_Task details_
Transcribe every record exactly, omitting none.
>>>>
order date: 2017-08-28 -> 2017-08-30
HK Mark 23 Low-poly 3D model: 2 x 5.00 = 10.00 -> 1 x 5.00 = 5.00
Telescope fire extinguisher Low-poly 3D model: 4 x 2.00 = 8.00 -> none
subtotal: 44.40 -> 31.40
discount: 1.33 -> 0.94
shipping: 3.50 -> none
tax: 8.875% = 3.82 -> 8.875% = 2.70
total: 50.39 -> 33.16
<<<<
_Written response_
order date: 2017-08-28 -> 2017-08-30
HK Mark 23 Low-poly 3D model: 2 x 5.00 = 10.00 -> 1 x 5.00 = 5.00
Telescope fire extinguisher Low-poly 3D model: 4 x 2.00 = 8.00 -> none
subtotal: 44.40 -> 31.40
discount: 1.33 -> 0.94
shipping: 3.50 -> none
tax: 8.875% = 3.82 -> 8.875% = 2.70
total: 50.39 -> 33.16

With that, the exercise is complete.